**Task details**
Using the records below, give again exactly the lines from the line that contains "margin-top:9px; font-size:12px; color:#3f3f3f;" through the line that contains "left:488px; width:405px; height:31px;", both ends included, and only those.

***** Data for this exercise *****

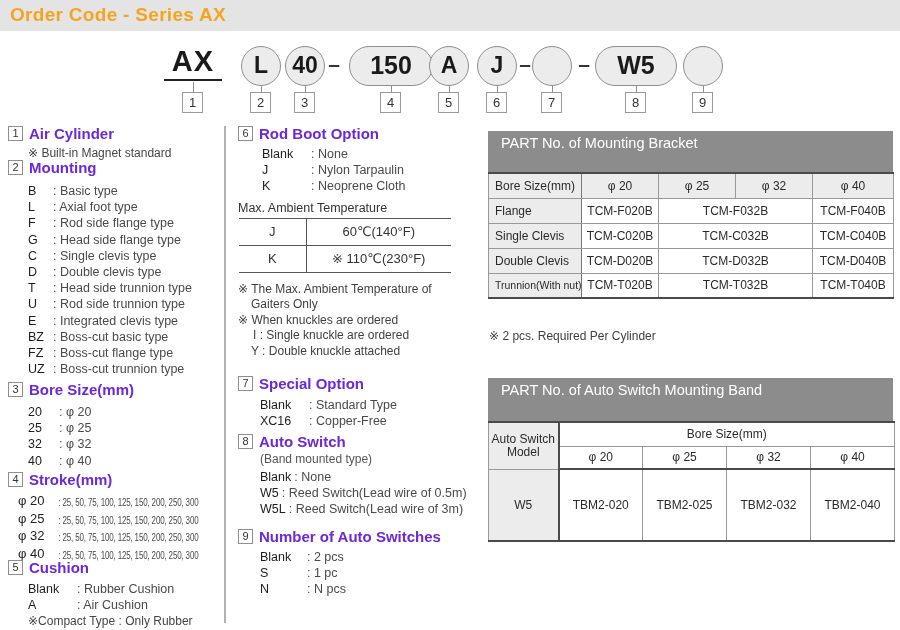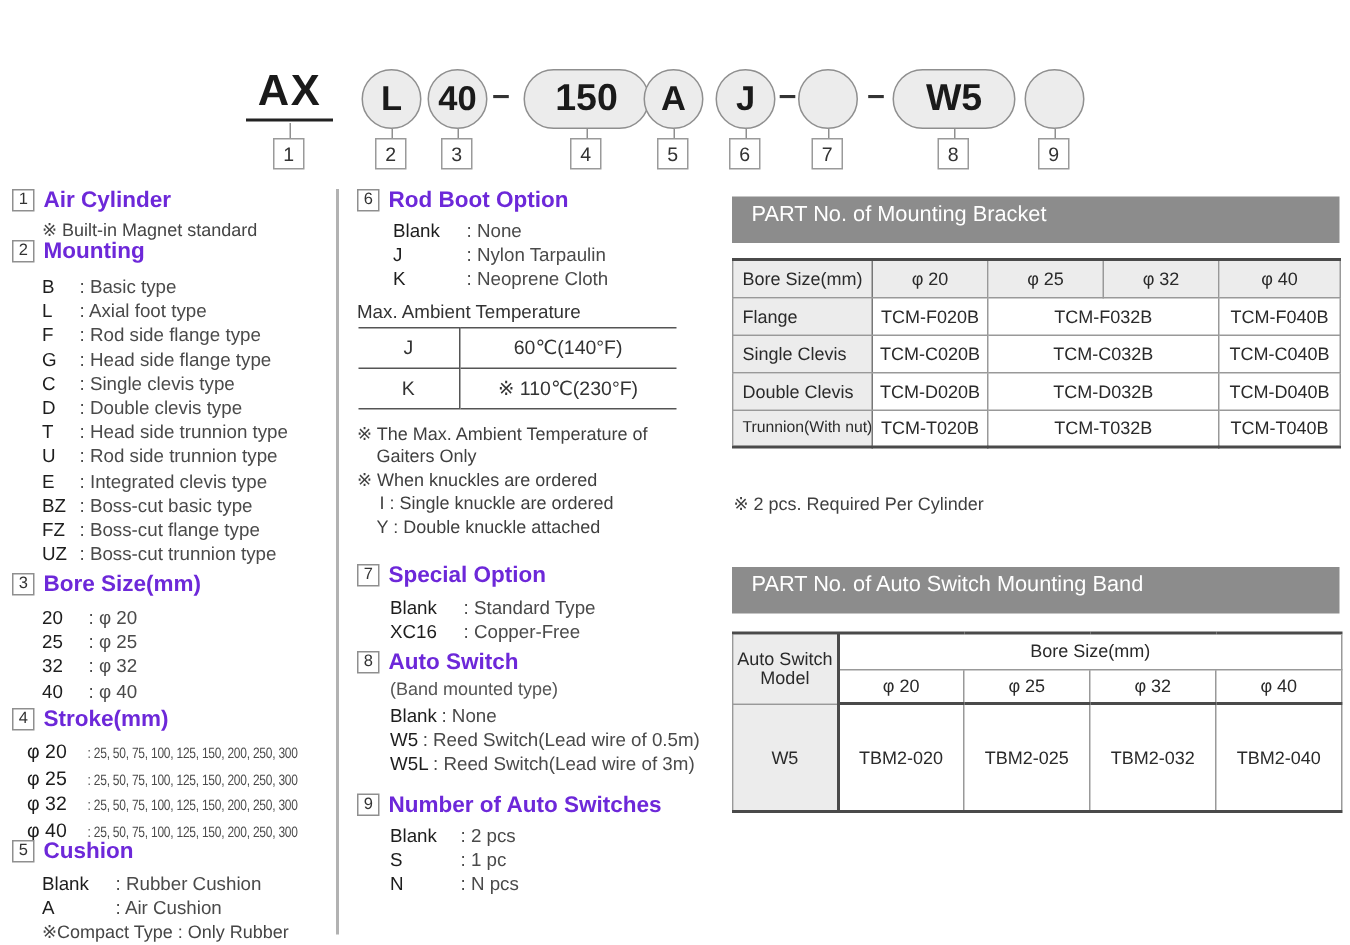--- a/index.html
+++ b/index.html
@@ -45,40 +45,43 @@
   .temp-label { margin-top:6px; font-size:12.5px; color:#333; }
   .temp-table { margin-top:3px; margin-left:1px; width:212px; border-collapse:collapse; border-bottom:1.5px solid #555; }
   .temp-table td { border-top:1.5px solid #555; height:27px; font-size:13px; text-align:center; color:#333; }
   .temp-table td.tcode { width:67px; border-right:1px solid #555; }
   .mid-notes { margin-top:9px; font-size:12px; color:#3f3f3f; line-height:15.5px; }
   .mid-notes .ind13 { padding-left:13px; }
   .mid-notes .ind15 { padding-left:15px; }
   .subtitle { padding-left:22px; font-size:12px; color:#555; line-height:15px; margin-top:2px; }
 
   
-  .bar { position:absolute; left:488px; width:405px; height:31px; background:#8c8c8c; color:#fff; font-size:14.5px; line-height:25px; padding-left:13px; white-space:nowrap; }
+  .bar { position:absolute; left:488px; width:405px; height:43px; background:#8c8c8c; color:#fff; font-size:14.5px; line-height:25px; padding-left:13px; white-space:nowrap; }
   .tbl { position:absolute; border-collapse:collapse; table-layout:fixed; background:#fff;
          border-top:2px solid #4a4a4a; border-bottom:2px solid #4a4a4a; border-left:1px solid #aaa; border-right:1px solid #aaa; }
   .tbl td { border:1px solid #999; font-size:12px; text-align:center; color:#2a2a2a; white-space:nowrap; overflow:hidden; }
   .tbl .lab { background:#ececec; text-align:left; padding-left:6px; border-right:1.5px solid #777; }
   .tbl .hdr { background:#ececec; }
   .tbl1 { left:488px; top:172px; width:405px; }
   .tbl1 td { height:25px; }
   .tbl1 .small { font-size:10.5px;text-align:right; }
   .tbl2 { left:488px; top:421px; width:406px; }
   .tbl2 .corner { background:#ececec; text-align:center; padding-left:0; line-height:13px; border-right:2px solid #4a4a4a; }
   .tbl2 .model { background:#ececec; border-right:2px solid #4a4a4a; }
   .tbl2 .hline td { border-bottom:2px solid #4a4a4a; }
   .tbl-note { position:absolute; font-size:12px; color:#3f3f3f; white-space:nowrap; }
 </style>
 </head>
 <body>
 
 <div class="page">
 
+  <div class="header-bar">
+    <div class="header-title">Order Code - Series AX</div>
+  </div>
 
   <div>
     <div class="oc oc-ax">AX</div>
     <div class="oc oc-circle" style="left:241px">L</div>
     <div class="oc oc-circle" style="left:285px">40</div>
     <div class="oc-dash" style="left:327px">–</div>
     <div class="oc oc-pill" style="left:349px;width:84px">150</div>
     <div class="oc oc-circle" style="left:429px">A</div>
     <div class="oc oc-circle" style="left:477px">J</div>
     <div class="oc-dash" style="left:518px">–</div>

*****

**Finished exercise**
   .mid-notes { margin-top:9px; font-size:12px; color:#3f3f3f; line-height:15.5px; }
   .mid-notes .ind13 { padding-left:13px; }
   .mid-notes .ind15 { padding-left:15px; }
   .subtitle { padding-left:22px; font-size:12px; color:#555; line-height:15px; margin-top:2px; }
 
   
-  .bar { position:absolute; left:488px; width:405px; height:31px; background:#8c8c8c; color:#fff; font-size:14.5px; line-height:25px; padding-left:13px; white-space:nowrap; }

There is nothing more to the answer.